**MATERIAL PROVIDED**.
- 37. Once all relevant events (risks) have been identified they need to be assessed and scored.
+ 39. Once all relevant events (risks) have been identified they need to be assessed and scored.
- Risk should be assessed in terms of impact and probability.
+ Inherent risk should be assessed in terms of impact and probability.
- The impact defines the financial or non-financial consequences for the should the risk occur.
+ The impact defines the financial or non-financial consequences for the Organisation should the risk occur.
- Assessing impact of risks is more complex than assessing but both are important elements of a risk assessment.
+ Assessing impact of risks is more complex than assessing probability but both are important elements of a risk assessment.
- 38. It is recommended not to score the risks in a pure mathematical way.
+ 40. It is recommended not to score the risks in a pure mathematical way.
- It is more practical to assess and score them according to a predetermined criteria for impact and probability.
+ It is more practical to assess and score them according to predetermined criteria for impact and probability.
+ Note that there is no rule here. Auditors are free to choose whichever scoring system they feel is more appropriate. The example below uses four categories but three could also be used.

* * *

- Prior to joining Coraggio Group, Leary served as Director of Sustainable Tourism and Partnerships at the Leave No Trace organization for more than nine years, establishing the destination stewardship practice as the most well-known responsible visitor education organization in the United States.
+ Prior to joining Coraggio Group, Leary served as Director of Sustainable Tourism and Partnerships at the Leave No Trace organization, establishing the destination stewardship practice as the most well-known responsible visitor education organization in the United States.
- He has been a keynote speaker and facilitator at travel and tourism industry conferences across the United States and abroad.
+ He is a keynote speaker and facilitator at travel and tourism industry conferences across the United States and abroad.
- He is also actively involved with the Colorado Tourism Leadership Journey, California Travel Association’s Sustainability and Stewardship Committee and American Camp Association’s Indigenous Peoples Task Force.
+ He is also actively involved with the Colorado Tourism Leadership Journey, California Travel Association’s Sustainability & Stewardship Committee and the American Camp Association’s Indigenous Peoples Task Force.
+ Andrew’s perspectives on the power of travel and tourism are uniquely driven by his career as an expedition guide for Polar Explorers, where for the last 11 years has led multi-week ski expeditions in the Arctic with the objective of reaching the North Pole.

---

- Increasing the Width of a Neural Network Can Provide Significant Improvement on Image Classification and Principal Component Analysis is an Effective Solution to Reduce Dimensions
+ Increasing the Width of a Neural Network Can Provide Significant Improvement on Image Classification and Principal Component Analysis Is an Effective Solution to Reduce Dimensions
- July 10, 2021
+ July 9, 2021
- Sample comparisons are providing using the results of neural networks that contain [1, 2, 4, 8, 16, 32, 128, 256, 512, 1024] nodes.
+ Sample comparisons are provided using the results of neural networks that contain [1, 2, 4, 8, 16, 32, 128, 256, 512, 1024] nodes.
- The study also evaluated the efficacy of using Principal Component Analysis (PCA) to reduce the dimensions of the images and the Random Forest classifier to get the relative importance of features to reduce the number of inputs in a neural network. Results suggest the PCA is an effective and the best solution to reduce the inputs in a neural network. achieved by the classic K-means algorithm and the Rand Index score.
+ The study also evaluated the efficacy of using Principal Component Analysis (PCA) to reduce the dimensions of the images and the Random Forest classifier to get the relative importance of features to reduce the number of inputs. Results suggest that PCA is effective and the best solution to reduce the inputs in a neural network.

**WHAT NEEDS TO BE DONE**. In the listing above, locate the line with "- Assessing impact" and the line with "also be used.", then extract exactly those lines and every line between them, and nothing more.

**REPLY**.
- Assessing impact of risks is more complex than assessing but both are important elements of a risk assessment.
+ Assessing impact of risks is more complex than assessing probability but both are important elements of a risk assessment.
- 38. It is recommended not to score the risks in a pure mathematical way.
+ 40. It is recommended not to score the risks in a pure mathematical way.
- It is more practical to assess and score them according to a predetermined criteria for impact and probability.
+ It is more practical to assess and score them according to predetermined criteria for impact and probability.
+ Note that there is no rule here. Auditors are free to choose whichever scoring system they feel is more appropriate. The example below uses four categories but three could also be used.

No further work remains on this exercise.